Three types of customer journey
Lead generation is a classic thought leadership objective. You’re asking your audience to share their contact details, in return for the knowledge that your thought leadership offers.
Traditionally, this has taken the form of a landing page and whitepaper, often leaving the audience with a sub-standard, uninspiring experience.
But times have changed. Your audience and customers expect more from the content they consume. They want to be engaged and inspired.
Now, the best thought leadership campaigns use a multi-format, multi-channel approach to engaging with customers. Video teasers, data tools and social media campaigns to attract a wide audience, and engaging often interactive deep-dives in reward for personal and contact details.
But what if your objective is less around scale, and more about direct, quality conversations with high-level customers. We find that these are often C-suite influencers to the deals your company needs to win.
This is an entirely different type of challenge.

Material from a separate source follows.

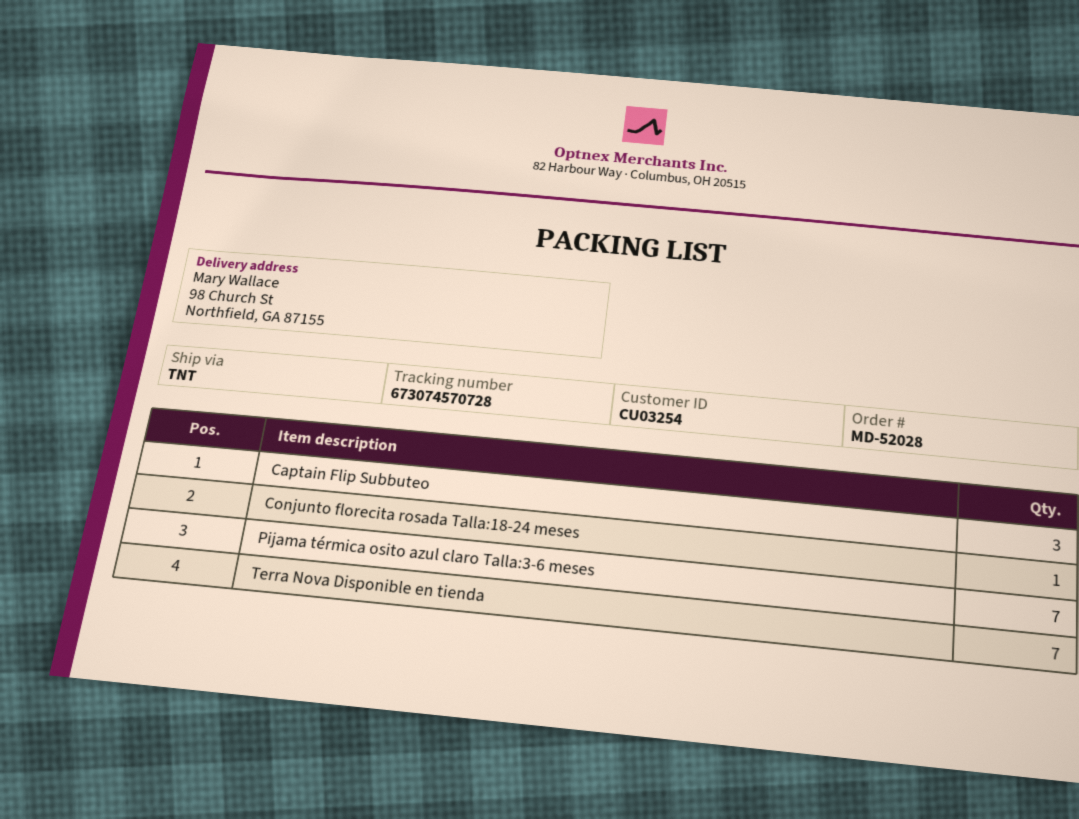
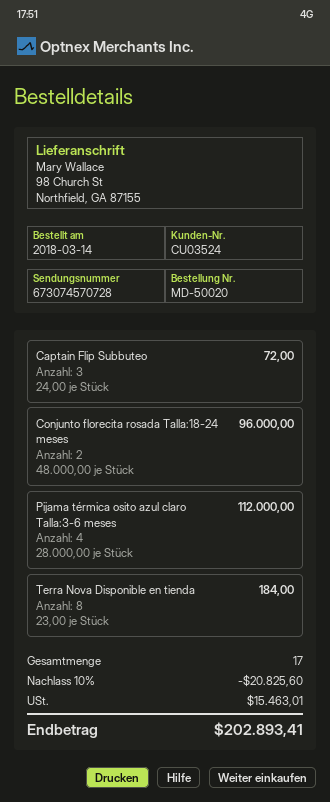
order number: MD-52028 -> MD-50020
customer number: CU03254 -> CU03524
Conjunto florecita rosada Talla:18-24 meses: 1 -> 2
Pijama térmica osito azul claro Talla:3-6 meses: 7 -> 4
Terra Nova Disponible en tienda: 7 -> 8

The likelihood of these types of people - whether it be CFOs, CEOs, COOs - getting into conversations with you based on a direct download is not likely. The typical avenue for this type of engagement is events.

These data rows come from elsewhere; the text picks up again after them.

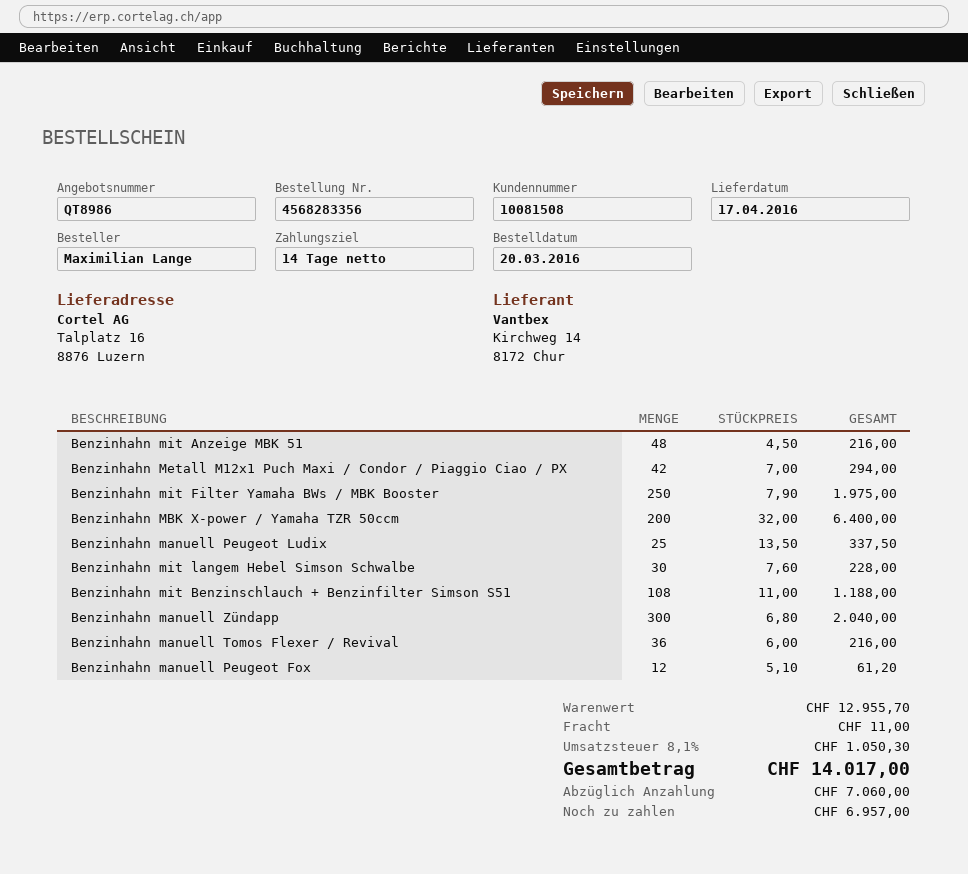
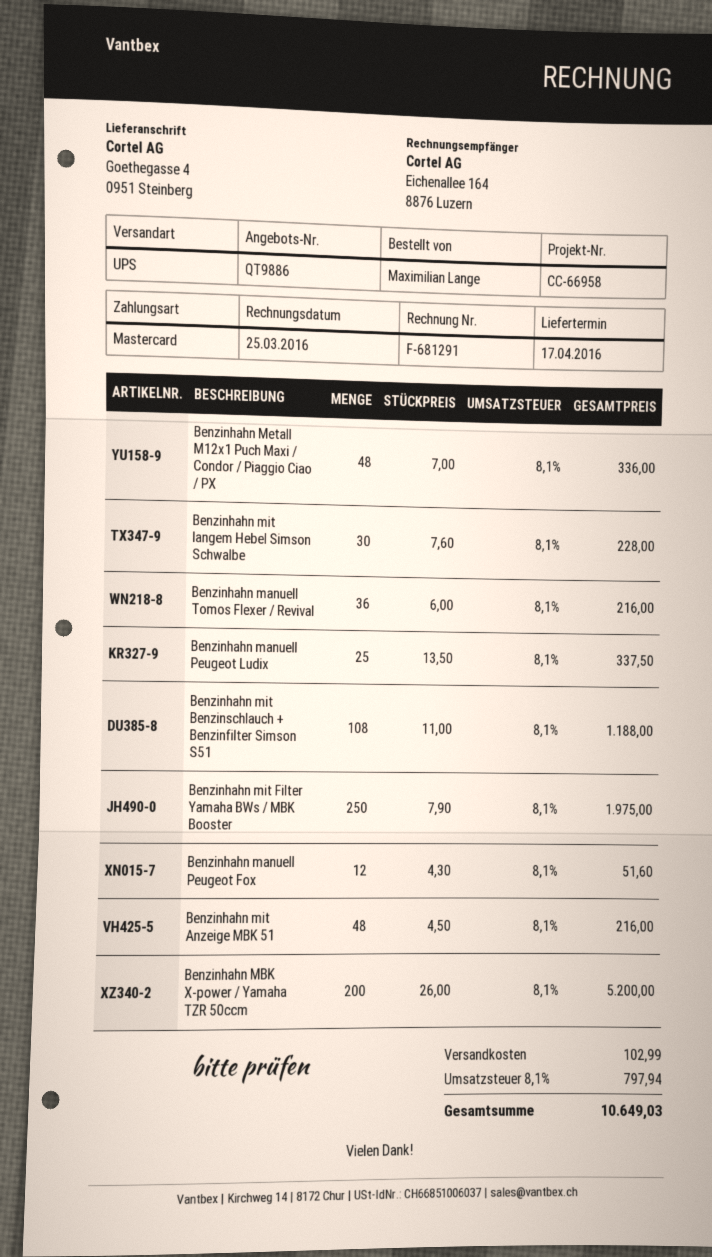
quote number: QT8986 -> QT9886
ship to: Talplatz 16, 8876 Luzern -> Goethegasse 4, 0951 Steinberg
Benzinhahn Metall M12x1 Puch Maxi / Condor / Piaggio Ciao / PX: 42 x 7.00 = 294.00 -> 48 x 7.00 = 336.00
Benzinhahn MBK X-power / Yamaha TZR 50ccm: 200 x 32.00 = 6400.00 -> 200 x 26.00 = 5200.00
Benzinhahn manuell Zündapp: 300 x 6.80 = 2040.00 -> none
Benzinhahn manuell Peugeot Fox: 12 x 5.10 = 61.20 -> 12 x 4.30 = 51.60
shipping: 11.00 -> 102.99
tax: 8.1% = 1050.30 -> 8.1% = 797.94
total: 14017.00 -> 10649.03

We’ve found events, backed by proprietary thought leadership and insights to provide the backbone of discussion, is an attractive lure for those customers with plenty of power.
Strengthening long-term relationships is often overlooked in thought leadership. But in B2B relationships, content can form a strong pillar for your account-based marketing strategy to lean on.
Giving your client-facing teams the content they need, and the information they need to use it, to nurture their customer relationships, is vital for thought leadership to be more widely accepted and respected in the business.
We recommend building your thought leadership campaign in an ‘always-on’ model, and provide snippets of content throughout the year, keeping customers engaged over the long term.
Always-on uses a scheduled calendar of content that is released quarterly, monthly or even weekly. The goal is to build a regular flow of stories and insight that allow your brand to stay visible, while providing strong hooks to build and engage your core audiences over time.
An always-on model allows you to release content more regularly, which keeps your brand front of mind with your audience. Mental availability is paramount in B2B marketing because it is especially difficult to know when a customer is going to be making a purchase. Keeping your brand on your audience’s radar is half the battle won.